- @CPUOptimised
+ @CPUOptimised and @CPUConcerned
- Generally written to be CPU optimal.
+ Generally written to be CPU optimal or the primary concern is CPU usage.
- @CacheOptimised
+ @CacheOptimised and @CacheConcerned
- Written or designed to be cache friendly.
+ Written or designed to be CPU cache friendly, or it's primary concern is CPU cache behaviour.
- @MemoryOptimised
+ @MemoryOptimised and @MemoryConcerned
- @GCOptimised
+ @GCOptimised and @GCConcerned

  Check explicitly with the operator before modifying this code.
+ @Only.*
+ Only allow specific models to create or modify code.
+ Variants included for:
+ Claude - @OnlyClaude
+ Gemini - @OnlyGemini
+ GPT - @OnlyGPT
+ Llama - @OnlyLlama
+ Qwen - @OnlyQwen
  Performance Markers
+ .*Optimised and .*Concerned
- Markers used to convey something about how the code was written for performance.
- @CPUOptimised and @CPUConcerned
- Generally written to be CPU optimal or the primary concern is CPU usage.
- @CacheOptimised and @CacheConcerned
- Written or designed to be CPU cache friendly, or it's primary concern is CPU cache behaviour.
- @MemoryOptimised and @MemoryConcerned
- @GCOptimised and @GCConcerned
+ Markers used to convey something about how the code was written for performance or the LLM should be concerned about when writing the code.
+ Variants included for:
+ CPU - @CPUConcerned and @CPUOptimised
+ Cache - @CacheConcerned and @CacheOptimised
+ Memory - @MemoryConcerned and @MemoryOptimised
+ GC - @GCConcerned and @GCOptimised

***

▸ **THE PROBLEM**
Return each full line of the entries that contains the word "about".

▸ **TASK ANSWER**
- Markers used to convey something about how the code was written for performance.
+ Markers used to convey something about how the code was written for performance or the LLM should be concerned about when writing the code.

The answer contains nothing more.